As it happens, I visited Monsanto's global R&D center in suburban St. Louis on April 8, touring the facility and speaking at length with Robb Fraley, Monsanto's chief technology officer. I asked Fraley that day whether Monsanto's quest for a big pesticide acquisition was ongoing. He referred me to Grant's statement from two days before about how the search was over.

Now we know that while publicly abandoning its push to get bigger, Grant was privately wooing Bayer. We don't know exactly what Grant had in mind, and neither Fraley nor a Monsanto spokesperson has responded to my query for details. But we do know that Bayer is a huge player in pesticides — it has an 18 percent share in the global pesticide market, second only to Syngenta.

My guess is that Monsanto was trying to talk Bayer into selling off its pesticide unit, and Bayer turned around and said, "No thanks; how about we buy you instead?"
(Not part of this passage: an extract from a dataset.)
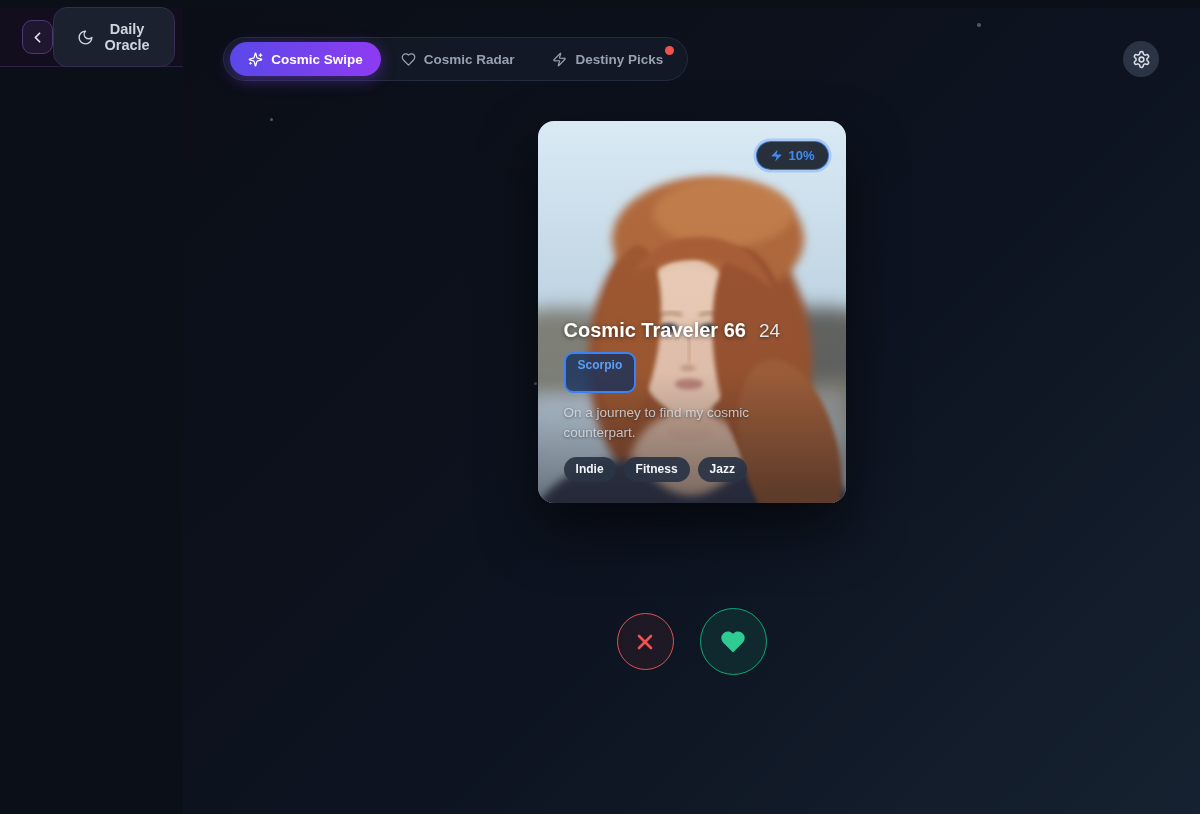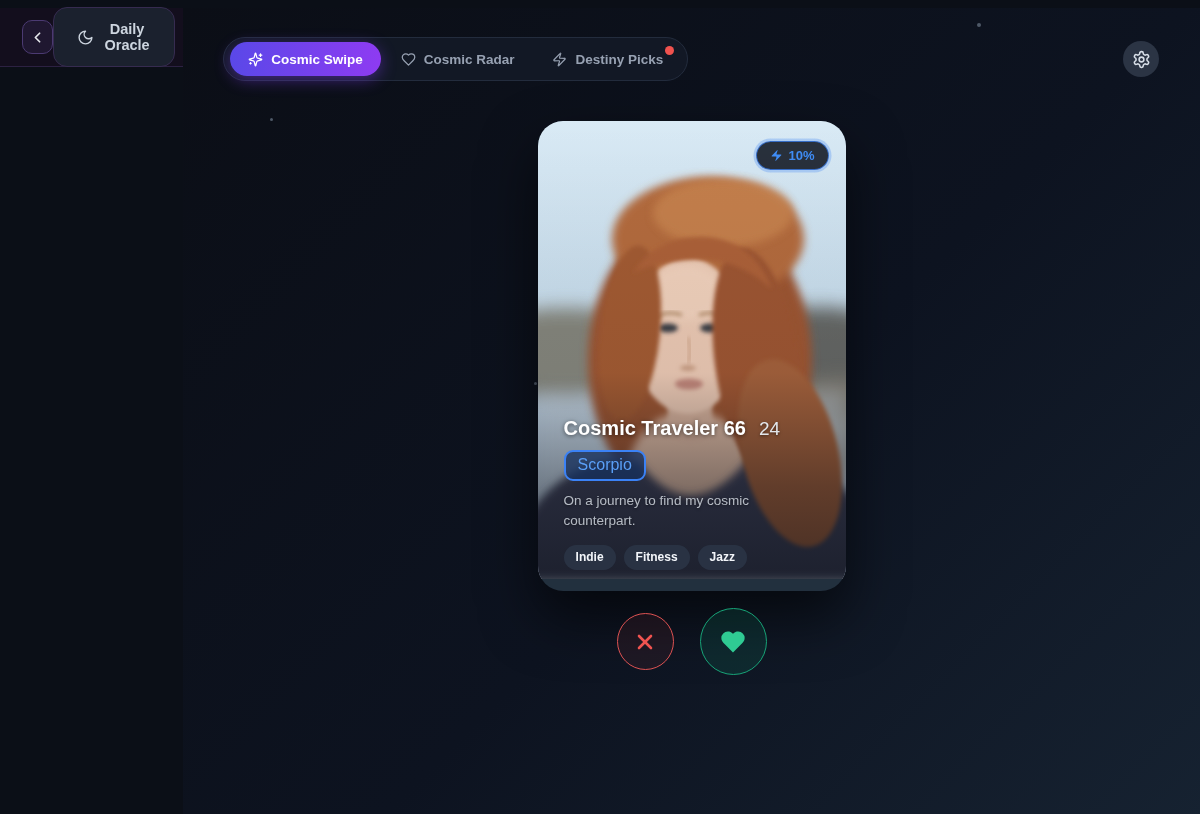"10%" .card { border-radius: 25px -> 16px; height: 470px -> 382px }
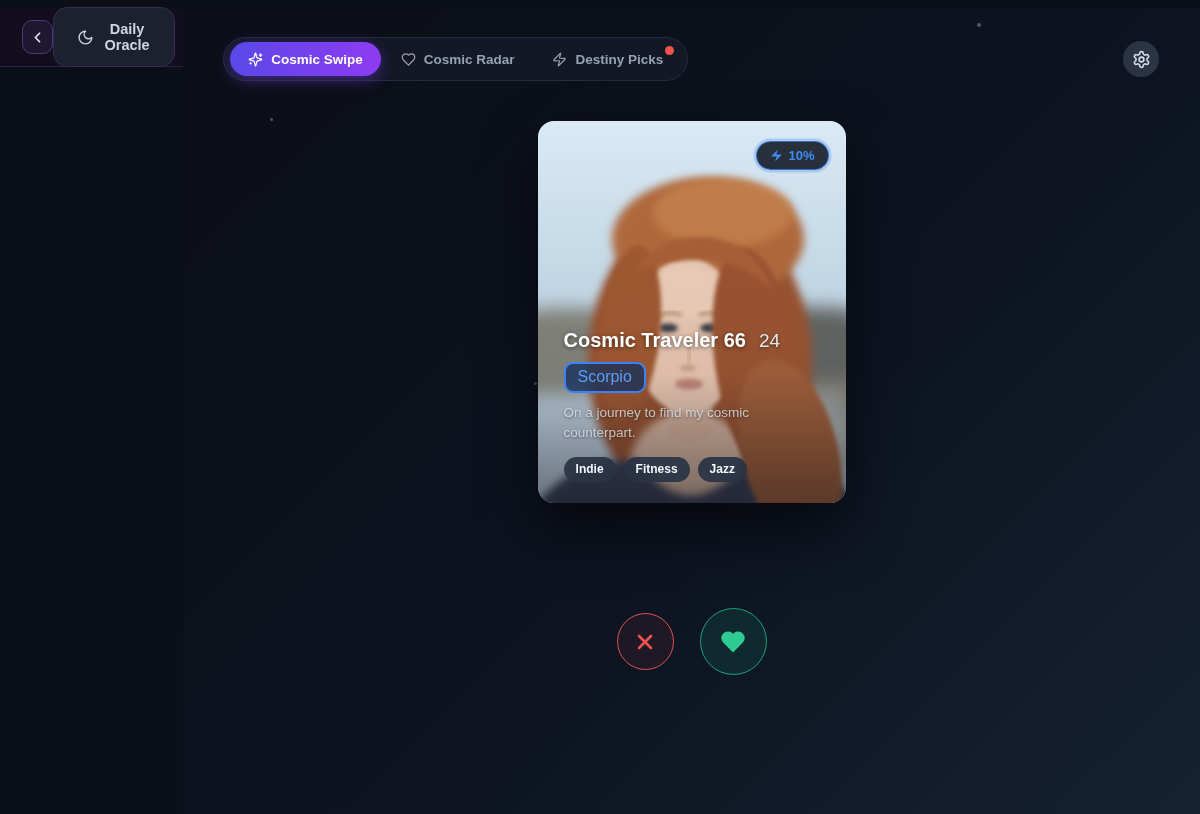"Scorpio" .zodiac { font-size: 16px -> 12px; font-weight: 400 -> 700; padding: 4px 12px 5px -> 4px 12px 19px }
If Bayer's bid ends up being successful, it will be the latest marriage in a mating frenzy among the handful of companies that dominate the global seed and pesticide markets. Syngenta fled Monsanto's embrace and jumped into the arms of ChemChina, the Chinese behemoth, instead. And late last year, US chemical giants Dow and DuPont agreed to merge and announced plan to spin out their combined agribusiness holdings. If the deal passes regulatory muster, DowDuPont's agribusiness arm will be the globe's biggest seed/pesticide company.

Before the consolidation craze started, the same six companies controlled around more than 70 percent in the global markets for seeds and pesticides, according to the watchdog ETC Group. If Bayer gets its way, there will only be four. And that will give the remaining firms unprecedented power to decide what farmers grow and how they grow it.